Sur 120.000 ouvriers licenciés par les Ateliers Nationaux, 20.000 se rassemblent sur la place de la Bastille, au pied de la colonne de Juillet (monument commémoratif de la Révolution de 1830), au matin du 23 juin 1848. Guidés par un dénommé Pujol, au cri de : «La Liberté ou la Mort», ils commencent à se répandre dans les rues et à former des barricades. On en comptera au total près de 400.
Face aux émeutiers, la police parisienne avec ses 3 000 membres est impuissante et ne peut qu'alerter les autorités. Sans excès de précautions, la Commission exécutive charge le général Cavaignac de la répression. Il a à sa disposition 25 000 militaires de l'armée française, en grande partie des fils de paysans, 17 000 gardes nationaux (boutiquiers et bourgeois de Paris et de province), 15 000 gardes mobiles (recrutés dans les parties les plus pauvres du prolétariat parisien) et 2 500 gardes républicains (ex-municipaux) de la police. La répression est terrible, à la mesure de l'effroi qu'éprouvent les bourgeois de l'Assemblée. Le 25 juin 1848, les insurgés résistent encore à l'Est de la capitale, entre Bastille et Nation.
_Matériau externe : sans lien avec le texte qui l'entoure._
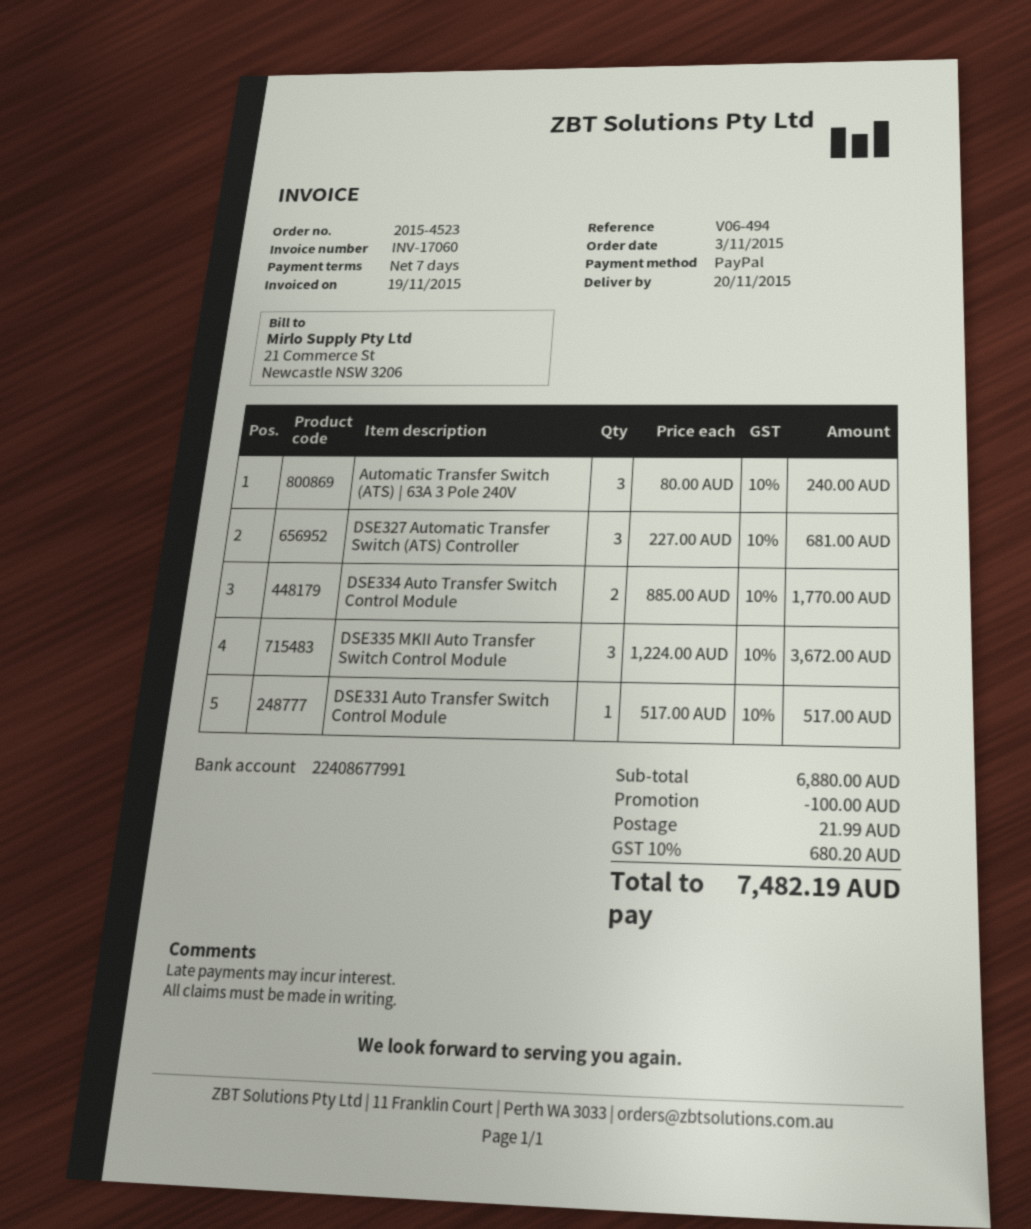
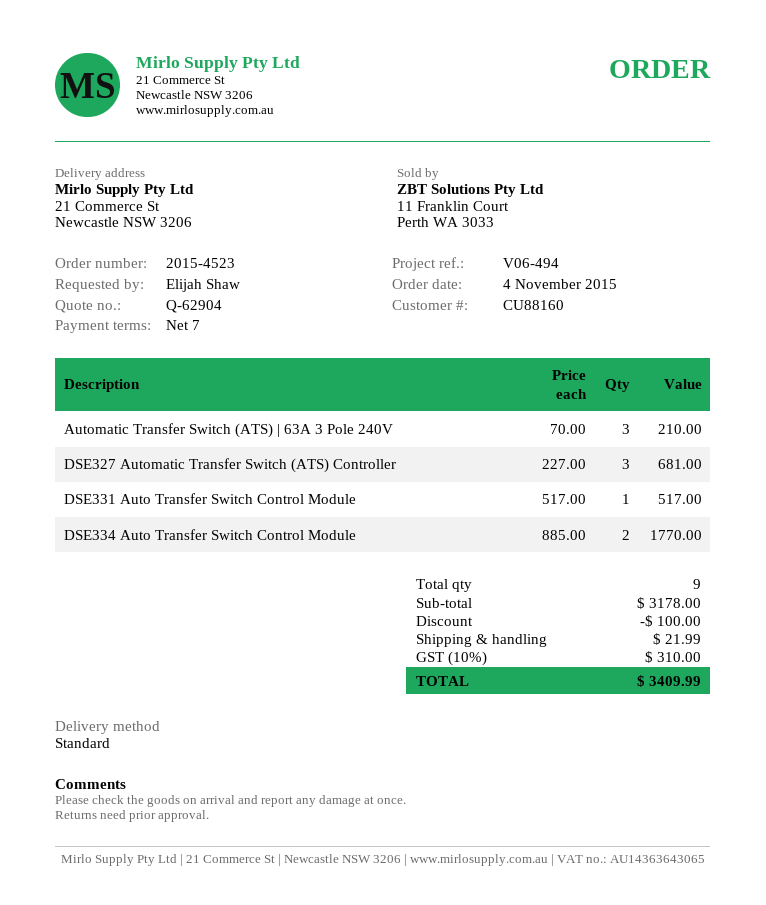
order date: 2015-11-03 -> 2015-11-04
Automatic Transfer Switch (ATS) | 63A 3 Pole 240V: 3 x 80.00 = 240.00 -> 3 x 70.00 = 210.00
DSE335 MKII Auto Transfer Switch Control Module: 3 x 1224.00 = 3672.00 -> none
subtotal: 6880.00 -> 3178.00
tax: 10% = 680.20 -> 10% = 310.00
total: 7482.19 -> 3409.99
Le lendemain, le Général Lamoricière prend d'assaut ces 65 dernières barricades ! C'est la fin de l'insurrection.
Au total, du 23 au 26 juin, en trois jours de combats dans l'ensemble de la capitale, on relève 1.600 morts parmi les forces de l'ordre et 5.000 morts parmi les insurgés dont beaucoup fusillés sans jugement. 25000 seront arrêtés. Le gouvernement républicain condamne plus de 11.000 personnes à être transportées sans jugement en Algérie. Après plusieurs séries de grâces et le vote de la loi du 24 janvier 1850, ce nombre sera heureusement réduit à 460.
Les journées de Juin 1848 coupent la IIe République de sa base populaire. Un inconnu, Louis-Napoléon Bonaparte, neveu de Napoléon le Grand, va habilement tirer parti de cette contradiction et renverser la République discréditée par ses outrances...
Pendant les émeutes de juin 1848, Adolphe Thiers, membre de la Commission exécutive, propose à celle-ci rien moins que d'évacuer la capitale et d'y revenir en force pour éradiquer la racaille socialiste et ouvrière.
Thiers, qui fut précédemment ministre de Louis-Philippe, avait soumis un plan similaire à celui-ci lors des émeutes de Février mais le roi l'avait rejeté avec horreur, ne voulant pas faire couler le sang du peuple.
La Commission exécutive de 1848 rejette également le plan de Foutriquet, surnom donné à Thiers par les chansonniers en raison de sa petite taille. Mais en mars 1871, quand il deviendra lui-même «chef du gouvernement provisoire de la IIIe République», Thiers l'appliquera pour de bon, ce qui aura pour effet de provoquer la tragédie de la Commune.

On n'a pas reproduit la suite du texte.